EXERCISE PROMPT:
Every entry in the data is to be written out exactly; no picture belongs in the copy.

DATA SHOWN:
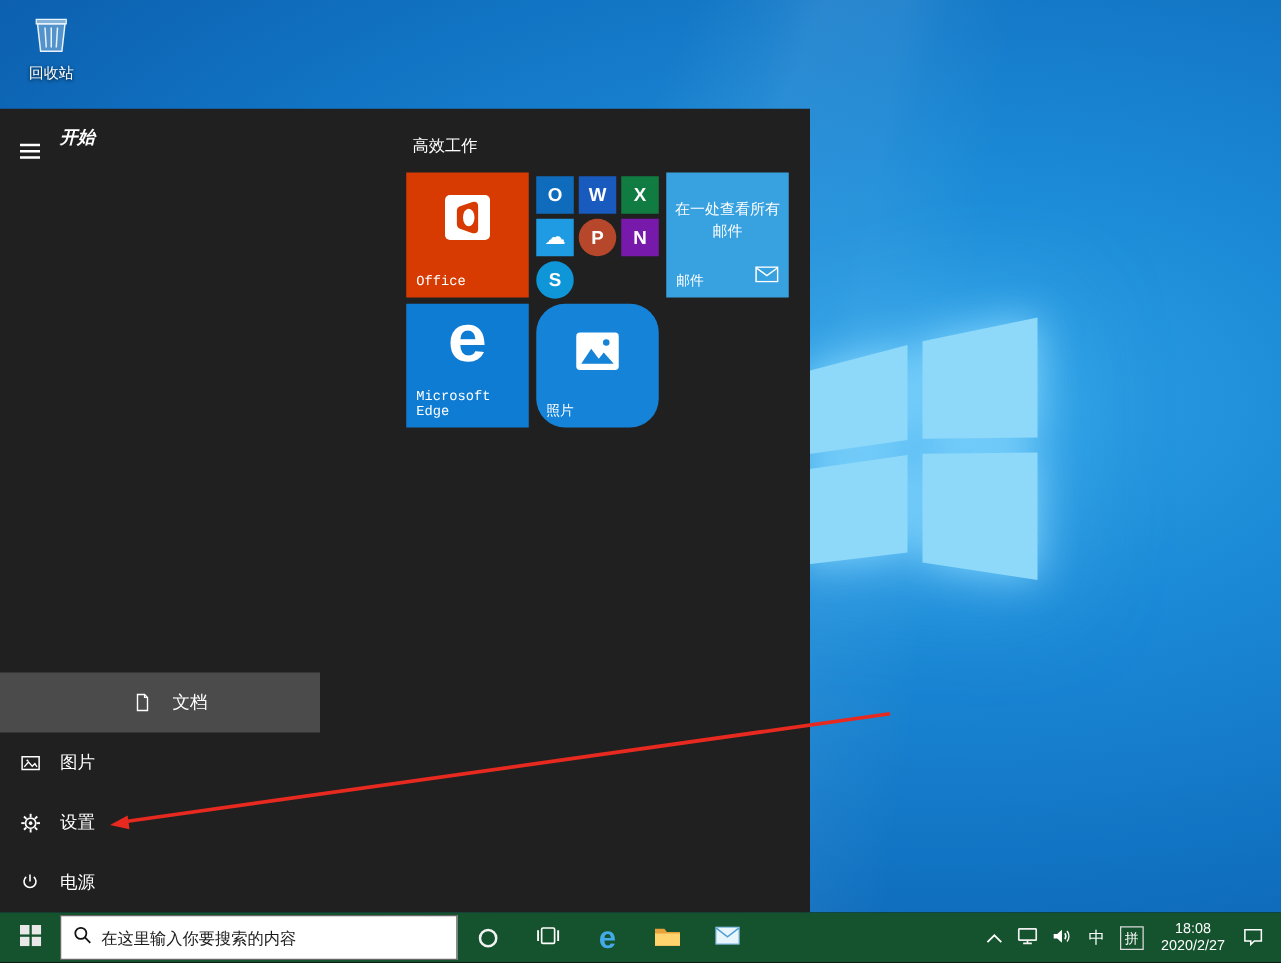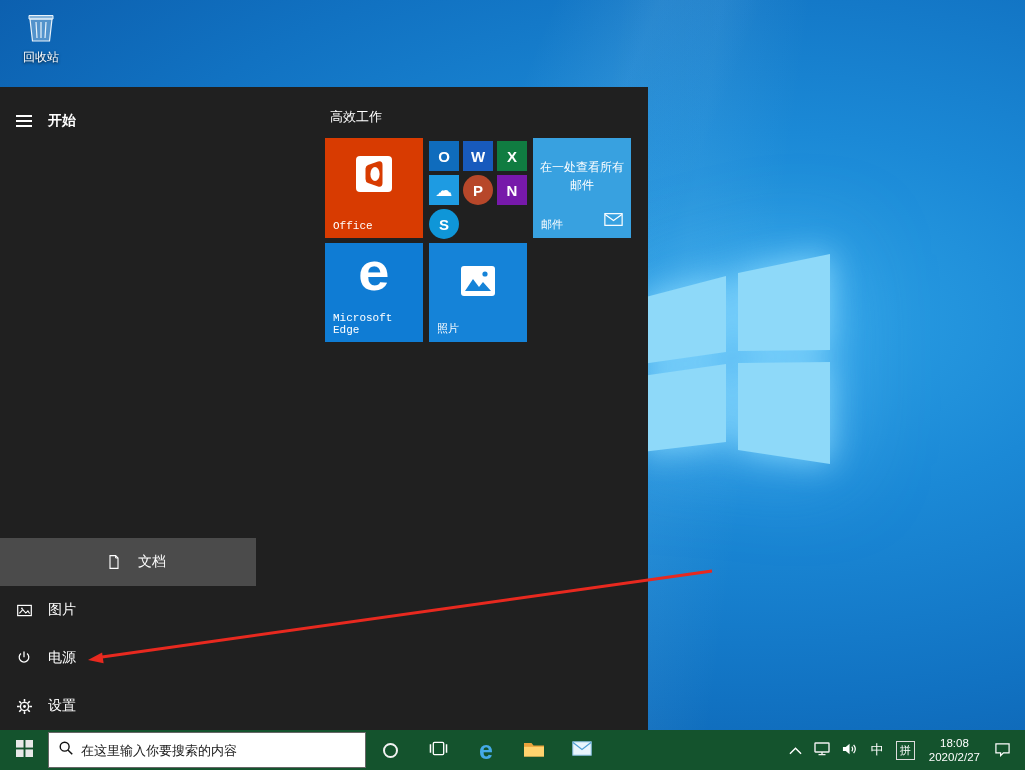--- a/index.html
+++ b/index.html
@@ -34,7 +34,7 @@
     position:absolute; left:0; top:87px; width:648px; height:643px;
     background:#202020; z-index:10;
   }
-  .menu-header { position:absolute; top:14px; left:0; width:256px; height:40px; display:flex; align-items:center; }
+  .menu-header { position:absolute; top:14px; left:0; width:256px; height:40px; display:flex; align-items:flex-start;font-style:italic; }
   .hamburger { width:48px; height:40px; background:none; border:none; display:flex; flex-direction:column;
     gap:3px; align-items:center; justify-content:center; cursor:pointer; }
   .hamburger .hl { width:16px; height:2px; background:#fff; }

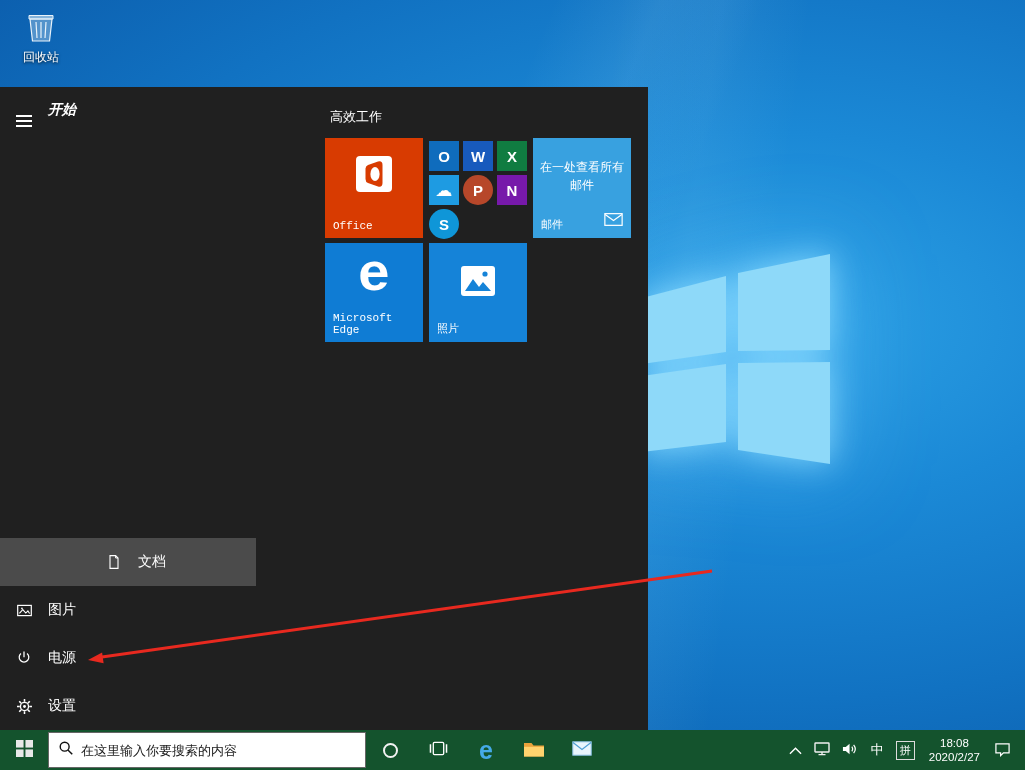--- a/index.html
+++ b/index.html
@@ -64,7 +64,7 @@
   .mail-env { position:absolute; right:8px; bottom:7px; }
   .tile.edge-tile { left:325px; top:156px; width:98px; height:99px; background:#0f7cd4; }
   .edge-e { position:absolute; top:2px; left:0; right:0; text-align:center; font-size:54px; font-weight:700; color:#fff; }
-  .tile.photos { left:429px; top:156px; width:98px; height:99px; background:#1583d8; }
+  .tile.photos { left:429px; top:156px; width:98px; height:99px; background:#1583d8;border-radius:23px; }
   .photos-icon { position:absolute; top:22px; left:50%; transform:translateX(-50%); }
   
   .annotation { position:absolute; left:0; top:0; z-index:40; pointer-events:none; }

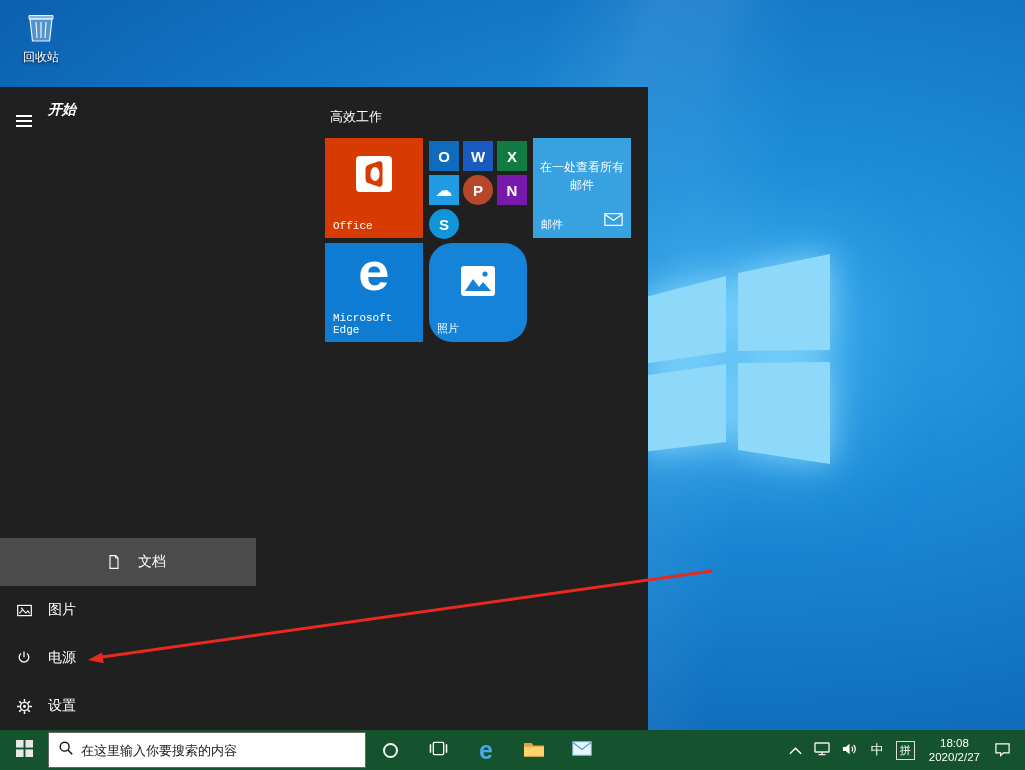--- a/index.html
+++ b/index.html
@@ -150,15 +150,6 @@
       </div>
       <div class="side-item">
         <span class="side-icon">
-          <svg viewBox="0 0 20 20" width="16" height="16">
-            <path d="M10 2 v7" stroke="#fff" stroke-width="1.6" fill="none"></path>
-            <path d="M13.8 4.4 a6 6 0 1 1 -7.6 0" stroke="#fff" stroke-width="1.6" fill="none"></path>
-          </svg>
-        </span>
-        <span class="side-label">电源</span>
-      </div>
-      <div class="side-item">
-        <span class="side-icon">
           <svg viewBox="0 0 20 20" width="17" height="17">
             <g fill="#fff">
               <rect x="9.1" y="1.2" width="1.8" height="3.2"></rect>
@@ -176,6 +167,15 @@
         </span>
         <span class="side-label">设置</span>
       </div>
+      <div class="side-item">
+        <span class="side-icon">
+          <svg viewBox="0 0 20 20" width="16" height="16">
+            <path d="M10 2 v7" stroke="#fff" stroke-width="1.6" fill="none"></path>
+            <path d="M13.8 4.4 a6 6 0 1 1 -7.6 0" stroke="#fff" stroke-width="1.6" fill="none"></path>
+          </svg>
+        </span>
+        <span class="side-label">电源</span>
+      </div>
     </div>
 
     <div class="group-title">高效工作</div>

PROBLEM SOLUTION:
--- a/index.html
+++ b/index.html
@@ -34,7 +34,7 @@
     position:absolute; left:0; top:87px; width:648px; height:643px;
     background:#202020; z-index:10;
   }
-  .menu-header { position:absolute; top:14px; left:0; width:256px; height:40px; display:flex; align-items:center; }
+  .menu-header { position:absolute; top:14px; left:0; width:256px; height:40px; display:flex; align-items:flex-start;font-style:italic; }
   .hamburger { width:48px; height:40px; background:none; border:none; display:flex; flex-direction:column;
     gap:3px; align-items:center; justify-content:center; cursor:pointer; }
   .hamburger .hl { width:16px; height:2px; background:#fff; }

--- a/index.html
+++ b/index.html
@@ -64,7 +64,7 @@
   .mail-env { position:absolute; right:8px; bottom:7px; }
   .tile.edge-tile { left:325px; top:156px; width:98px; height:99px; background:#0f7cd4; }
   .edge-e { position:absolute; top:2px; left:0; right:0; text-align:center; font-size:54px; font-weight:700; color:#fff; }
-  .tile.photos { left:429px; top:156px; width:98px; height:99px; background:#1583d8; }
+  .tile.photos { left:429px; top:156px; width:98px; height:99px; background:#1583d8;border-radius:23px; }
   .photos-icon { position:absolute; top:22px; left:50%; transform:translateX(-50%); }
   
   .annotation { position:absolute; left:0; top:0; z-index:40; pointer-events:none; }

--- a/index.html
+++ b/index.html
@@ -150,15 +150,6 @@
       </div>
       <div class="side-item">
         <span class="side-icon">
-          <svg viewBox="0 0 20 20" width="16" height="16">
-            <path d="M10 2 v7" stroke="#fff" stroke-width="1.6" fill="none"></path>
-            <path d="M13.8 4.4 a6 6 0 1 1 -7.6 0" stroke="#fff" stroke-width="1.6" fill="none"></path>
-          </svg>
-        </span>
-        <span class="side-label">电源</span>
-      </div>
-      <div class="side-item">
-        <span class="side-icon">
           <svg viewBox="0 0 20 20" width="17" height="17">
             <g fill="#fff">
               <rect x="9.1" y="1.2" width="1.8" height="3.2"></rect>
@@ -176,6 +167,15 @@
         </span>
         <span class="side-label">设置</span>
       </div>
+      <div class="side-item">
+        <span class="side-icon">
+          <svg viewBox="0 0 20 20" width="16" height="16">
+            <path d="M10 2 v7" stroke="#fff" stroke-width="1.6" fill="none"></path>
+            <path d="M13.8 4.4 a6 6 0 1 1 -7.6 0" stroke="#fff" stroke-width="1.6" fill="none"></path>
+          </svg>
+        </span>
+        <span class="side-label">电源</span>
+      </div>
     </div>
 
     <div class="group-title">高效工作</div>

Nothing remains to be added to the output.